2.1. Synthesis of PEG-Coated Gold Nanoparticles (PEG-Au NPs)

Before the experiment, all the glassware was carefully cleaned using aqua regia (mixture of concentrated nitric and hydrochloric acid in 1:3 volume ratio) and rinsed with ultra-pure water (18 MΩ.cm), blown dried with nitrogen and stored at 110˚C. The starting solution is obtained by dissolving the designated amount of hydrogen tetrachloroaurate (III) hydrate (HAuCl4, xH2O) purchased from Sigma Aldrich to reach suitable gold concentration. Gold nanoparticles in suspension were synthesized using a two step method. First, reduction of hydrogen tetrachloroaurate (III) precursor species was carried out using sodium borohydride under vigorous stirring for 15 minutes at room temperature; gold metal nano-cores were obtained. Secondly, gold nanoparticles surface were post functionalized using thiol-terminated poly(ethylene) glycol (HS-PEG, of MW 5000 from Sigma Aldrich). After this so called PEGylation step, red ruby, stable gold nanoparticles suspensions are obtained.

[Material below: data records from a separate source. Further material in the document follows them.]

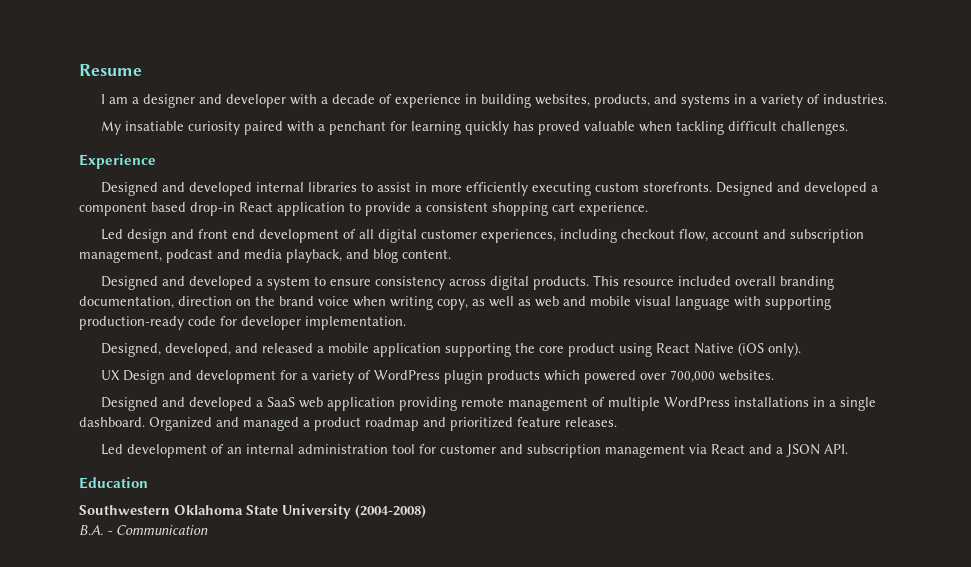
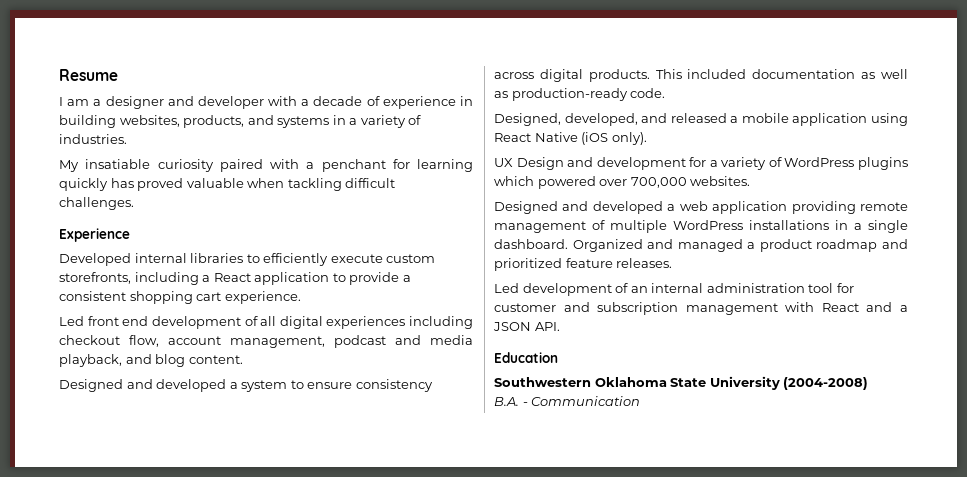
- Designed and developed internal libraries to assist in more efficiently executing custom storefronts. Designed and developed a component based drop-in React application to provide a consistent shopping cart experience.
+ Developed internal libraries to efficiently execute custom storefronts, including a React application to provide a consistent shopping cart experience.
- Led design and front end development of all digital customer experiences, including checkout flow, account and subscription management, podcast and media playback, and blog content.
+ Led front end development of all digital experiences including checkout flow, account management, podcast and media playback, and blog content.
- This resource included overall branding documentation, direction on the brand voice when writing copy, as well as web and mobile visual language with supporting production-ready code for developer implementation.
+ This included documentation as well as production-ready code.
- Designed, developed, and released a mobile application supporting the core product using React Native (iOS only).
+ Designed, developed, and released a mobile application using React Native (iOS only).
- UX Design and development for a variety of WordPress plugin products which powered over 700,000 websites.
+ UX Design and development for a variety of WordPress plugins which powered over 700,000 websites.
- Designed and developed a SaaS web application providing remote management of multiple WordPress installations in a single dashboard.
+ Designed and developed a web application providing remote management of multiple WordPress installations in a single dashboard.
- Led development of an internal administration tool for customer and subscription management via React and a JSON API.
+ Led development of an internal administration tool for customer and subscription management with React and a JSON API.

2.2. Gold Nanoparticles Characterization

2.2.1. Transmission Electron Microscopy (TEM)

A Hitachi transmission electron microscope (H7650) was used for morphological characterization.

2.2.2. X-Ray Diffraction (XRD)

The crystalline structure of the gold nanoparticles was determined using a Bruker D2 Phaser diffractometer. The operating parameters are listed in Table 1.

2.2.3. Atomic Absorption Spectroscopy (AAS)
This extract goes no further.